'Our sisters are still not protected': Montrealers call for justice for Tina Fontaine

The failure to hold anyone accountable for the 2014 death of an Indigenous teenager brought several hundred people to Montreal's Cabot Square on Saturday, where they demanded more concrete action on reconciliation and urgent reforms to Canada's justice system.

"I have rage at the system that exerts discrimination," Viviane Michel, who heads the advocacy group Quebec Native Women, told the crowd.

The vigil was held to honour the memory of Tina Fontaine, a 15-year-old girl whose body was found wrapped in a duvet cover and weighted down by rocks in Winnipeg's Red River three years ago.

Earlier this week, a jury acquitted a 56-year-old man of second-degree murder charges in her death. The verdict came down as Indigenous leaders and advocates were still reeling from the outcome of Gerald Stanley's murder trial.

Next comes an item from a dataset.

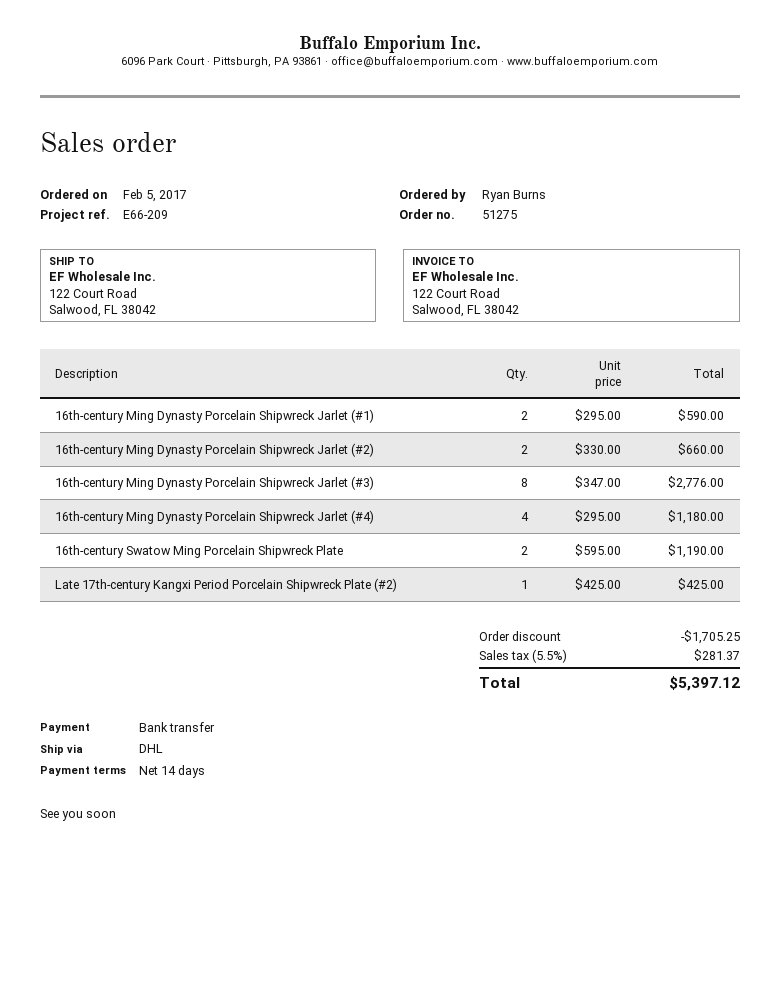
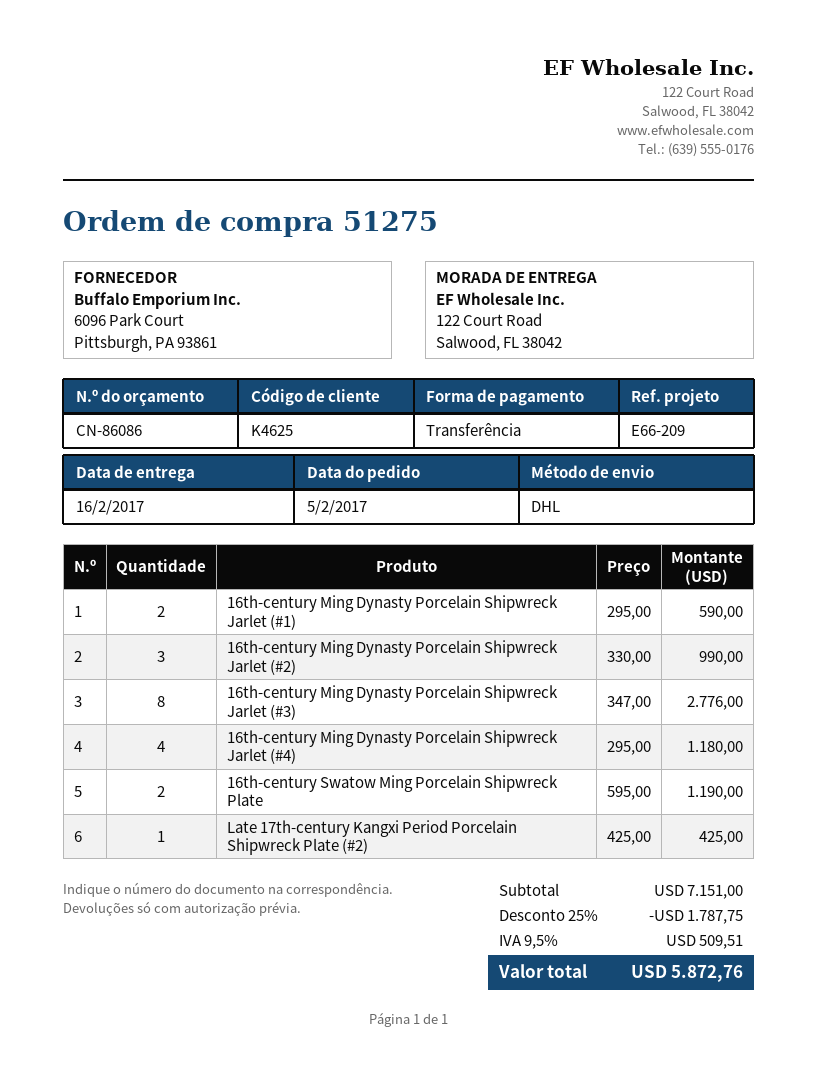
16th-century Ming Dynasty Porcelain Shipwreck Jarlet (#2): 2 x 330.00 = 660.00 -> 3 x 330.00 = 990.00
discount: 1705.25 -> 1787.75
tax: 5.5% = 281.37 -> 9.5% = 509.51
total: 5397.12 -> 5872.76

Stanley was found not guilty of shooting Colten Boushie, a 22-year-old member of the Cree Red Pheasant First Nation in Saskatchewan earlier this month.

"Two huge disappointments in such a small amount of time," said Michel.

The two trials have prompted renewed calls to overhaul the justice and child welfare systems in Canada to ensure they treat Indigenous people with more equality. ​​

Similar concerns have been voiced at Quebec's commission into Indigenous relations, which held hearings in Montreal earlier this month.

"We have to make change. What we are doing is not enough, as evidenced this past week," said Ellen Gabriel, a Mohawk activist.

About 400 people attended the Saturday afternoon vigil in Cabot Square, many holding signs with slogans such as "Justice brings healing" and "Do right."

'There are Tinas everywhere'

Nakuset, the executive director of the Native Women's Shelter in Montreal, told the crowd that the teen's death shouldn't be in vain.

"There are Tinas everywhere and we have to do better," she said.​

After Fontaine's body was pulled from the river, her death shed national spotlight on the deaths and disappearances of missing and murdered Indigenous women and girls.

The case prompted calls for a Canada-wide inquiry and spurred demands for federal action.

The federal government launched an independent national inquiry into the issue in September 2016.

But some say that little has been done to protect them.

Olepika Takpanie, who lives in Montreal and is from Iqaluit, said that the lack of answers in Fontaine's death shows that the lives and wellbeing of Indigenous women and girls are less important than their Canadian counterparts.

"It's unacceptable to know that young Indigenous women in Canada are not protected by the justice system."

While it has been nearly four years since Fontaine's death, Michel said not much progress has been made to safeguard women and girls across the country from violence.

"We need equal justice too," said Michel. "I have a dream that we can have the equal protection that you all have."